In [1]:
import pandas as pd
import numpy as np

path = "C:/Users/Admin/Documents/ironhack/streaming_service_recommender/"

## Amazon Merge

#### Goals:

- Merge Amazon tv shows with IMDB ID

We will follow the same steps as in 03_a_netflix_imdb_merge notebook.

## 1. Import imdb and amazon data

In [2]:
imdb = pd.read_pickle(path + "Data/imdb_tv_all.pkl")

In [3]:
amazon = pd.read_csv(path + "Data/amazon_shows.csv")

In [4]:
amazon.shape

(2136, 5)

We have 2136 titles from the original data frame.

## 2. Merge dataframes

We will start by merging on title and year in order to get the right IMDB ID (tconst) because there might be some remakes.
We will do this by using a left join in order to keep all the original amazon titles.

In [5]:
amazon_genres = amazon.merge(imdb, left_on=["show", "year"], right_on=["originalTitle", "startYear"], how="left")

From the new merged data frame, we will get a new data frame called hbo_missing1 to get the missing titles that didn't find a match.
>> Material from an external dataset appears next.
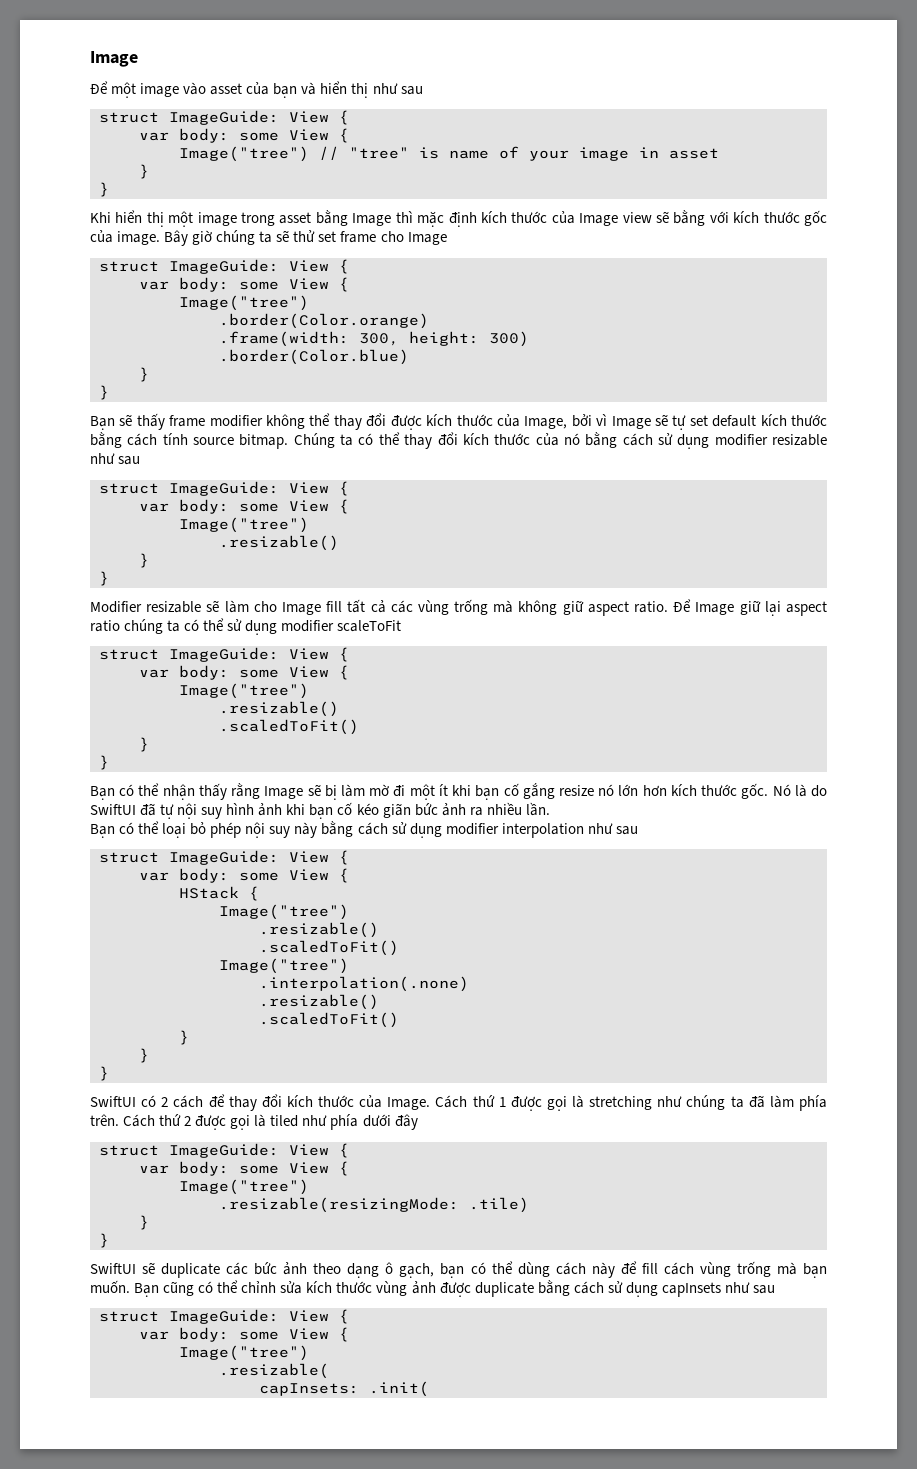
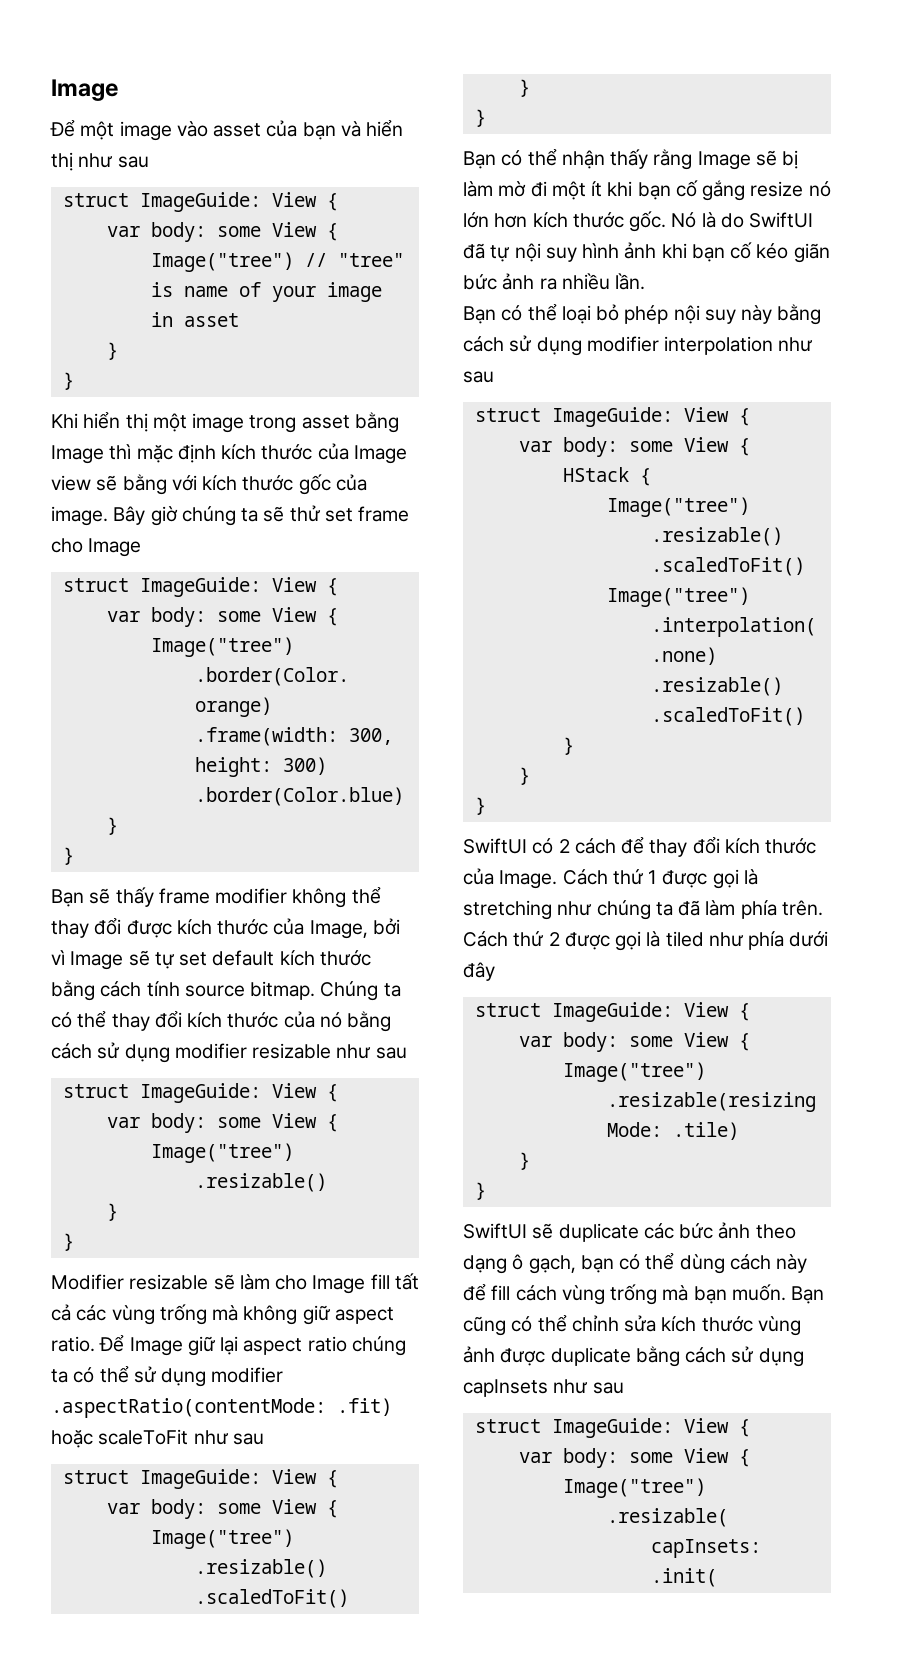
(335, 626) none -> [51,1398,392,1418] [51,1430,93,1448] .aspectRatio(contentMode: .fit) hoặc
(402, 626) none -> [193,1430,264,1445] như sau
We will do this in each step.

In [6]:
amazon_missing1 = amazon_genres[amazon_genres["tconst"].isna()].reset_index(drop=True)[["show", "year", "rating", "imdb"
                                                                                        , "rotten_tomatoes"]]

In [7]:
amazon_missing1.shape

(1033, 5)

We are missing 1033 titles from 2136 in total.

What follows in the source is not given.